A baby and a blanket
I pulled her off the bookshelf,
This sweet “real-life” baby of mine
I’d ‘adopted’ her from Guatemala
A ‘mother’ when I was but nine.
I could dress her in clothes from garage sales
And take her on walks on the trail
They would ask, “Oh, she’s your sister?”
Just a doll, and my heart let out a wail.
She’s been sitting on a powder-pink blanket,
Just right for a toddler to hold.
Each stitch I’d sewed for my sister,
But my dreams were much too bold.
So I packed them away for a daughter,
Trusting someday there will be,
A sweet baby girl to swaddle,
In that pink blanket made by 13-year old me.

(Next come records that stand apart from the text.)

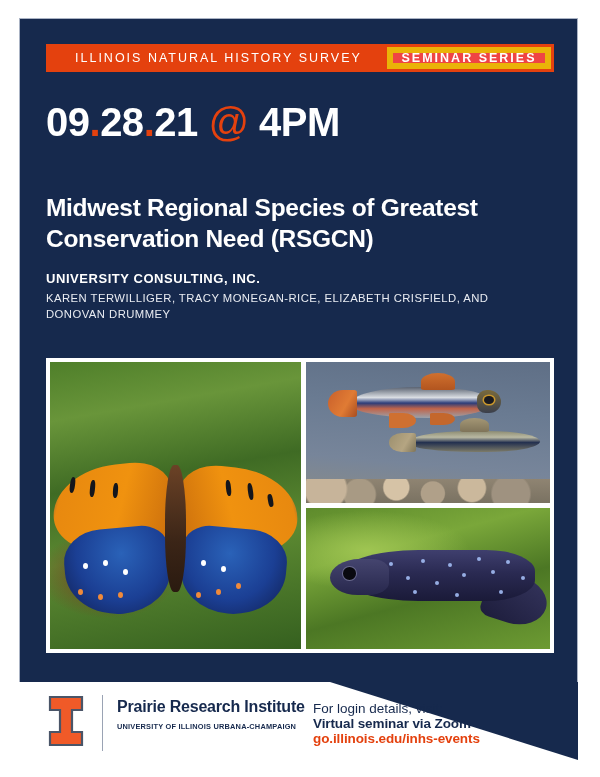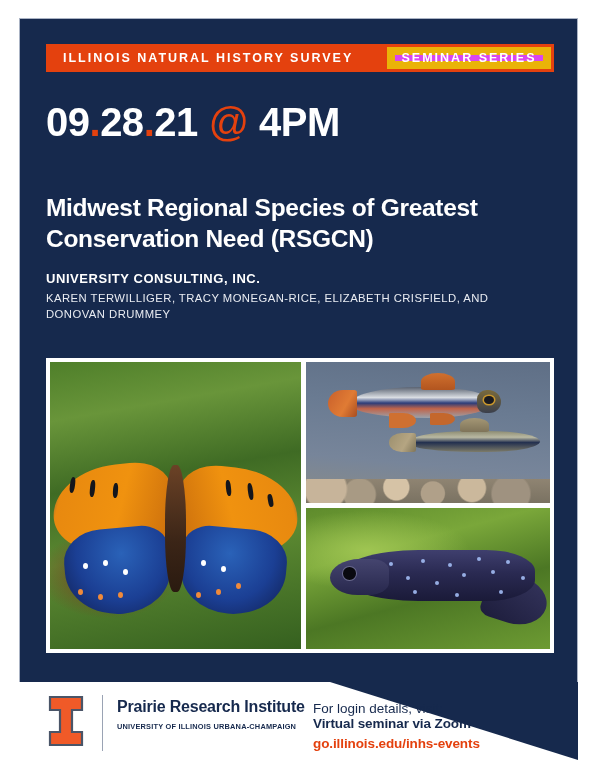--- a/index.html
+++ b/index.html
@@ -50,34 +50,34 @@
     width: 508px;
     height: 28px;
     background: #e4410e;
     display: flex;
     align-items: center;
   }
 
   #banner-org {
     color: #ffffff;
     font-size: 12.5px;
-    font-weight: bold;
+    font-weight: normal;
     letter-spacing: 2.0px;
-    padding-left: 17px;
+    padding-left: 29px;
     white-space: nowrap;
   }
 
   #banner-series-box {
     position: absolute;
     right: 3px;
     top: 3px;
     bottom: 3px;
     width: 164px;
-    background: #d946ef;
-    border: 8px solid #eab308;
+    background: #ef4444;
+    border: 6px solid #eab308;
     display: flex;
     align-items: center;
     justify-content: center;
   }
 
   #banner-series-label {
     color: #ffffff;
     font-size: 12.5px;
     font-weight: bold;
     letter-spacing: 2.0px;
@@ -334,21 +334,21 @@
     letter-spacing: -0.1px; white-space: nowrap;
   }
 
   #zoom-detail {
     color: #16294d; font-size: 13.5px; font-weight: normal;
     margin-top: 4px; white-space: nowrap;
   }
 
   #zoom-link {
     color: #e4410e; font-size: 13.5px; font-weight: bold;
-    margin-top: 5px; letter-spacing: -0.1px; white-space: nowrap;
+    letter-spacing: -0.1px; white-space: nowrap;
   }
 </style>
 </head>
 <body>
 
 <div id="poster">
 
   <div id="navy-panel"></div>
   <div id="navy-wedge"></div>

While filled with bittersweet memories of dreams unfulfilled,
This trip down memory lane had a purpose.
For through the sorrow I see such growth, such glory,
In the Lord and His ever-lasting goodness.
5/12/11
Since coming home from school, I've rearranged my room and decided to take some of my old decorations down. I had too many pictures of Claudia up, old crafts that I still had displayed, my first toe shoes still hanging on the wall. All sweet memories of the past, yet I felt like it was time for my room to grow up with me. I didn't expect it to be so hard to take some of those things off the walls. A frame of Claudia and I with the words "hope" and "dream" on it. Oh how those definitions have changed in the past few years. My girlhood dreams of having a sister and adopting went unfulfilled. All bitterness is gone, yet the sting of those years is still fresh. Those nights that I laid in bed asking God why dust was collecting on my top bunk instead of a little sister sleeping there. The nights that I wondered why we couldn't just adopt one orphan.
All of those memories flooded back as I took that baby doll and quilt off the shelf. That doll was as close to a real baby as I could make her. I played for hours and hours with Mariana (the doll's name). When I got her for my birthday, I wrote a story about how her parents were killed in a mudslide in Guatemala and how I got to adopt her. So funny when I look back on it, yet so beautiful to see the Lord working in my young heart already. I went to garage sales and paid for baby clothes with quarters. She had several outfits, diaper bag, and stroller. I was a mama to that little baby and was proud of it. My heart still longed for a real baby sister though, and I nagged and nagged and prayed and prayed. I met Claudia, who I was sure would be my sister. I sewed a pink and purple quilt but a child never came. I thought the Lord didn't hear.
John 12:24 says, "Truly, truly, I say to you,(A) unless a grain of wheat falls into the earth and dies, it remains alone; but if it dies, it bears much fruit." I experienced some of the most painful yet beautiful times with the Lord as I surrendered this longing of my heart to Him. It was a slow process, and I can think of several particular moments where He really worked on my heart as I gave a little more up to Him. The seed had to die. The dream of my family adopting had to die so that the Lord could grow that passion in me to bear fruit. The Lord plants desires in our hearts that He might further the kingdom through them. I have no doubt that He gave me this burden for the orphan, even at the age of 8. But just as He molds our hearts, He must mold our vision. His intent was not for me to be a big sister to the orphan. I still don't entirely know what my role is for the orphan. But now (by God's grace alone!) I hold that "seed" with hands wide open. He may do with it what He pleases. Lord willing, it will be through advocating for the orphan, working at an adoption agency, and adopting my own precious ones. But it is HIS seed, HIS purpose for my life. Mariana and that simple blanket were all just a part of growing the plant. It is the most powerful experience to see the Lord do this in Your heart. All glory goes to Him, and He is so faithful.
So it was with a heavy heart that I folded up that blanket. I prayed that someday I'll see a little girl from another country dragging it around my house, worn from lots of snuggling in a rocking chair with her mama (me). :) That would make my heart so happy. I wait with eager expectation to see where the Lord takes this journey. I was reminded tonight that my roots are settled in His mercy and grace, and I am ready to spread the branches out and serve. And all thanks to a baby and a blanket.
2 comments:
So sweet to hear Molly! As I am here with William and his family I am realizing just how strong my desire is to adopt my own little one! It's so great to see what God is doing in your life, and I can't wait to celebrate with you when your dream comes true!
That was so beautiful...and it's amazing how closely it parallels my own story so far! I know God has a purpose for giving us hearts and visions to serve orphans, even if it will never be as their big sisters. I don't understand it completely, but as you said so well, He is still good and can grow beautiful fruit for the fatherless in our lives when we surrender our little seeds to Him. Can't wait to see what He will do with all of us in the future!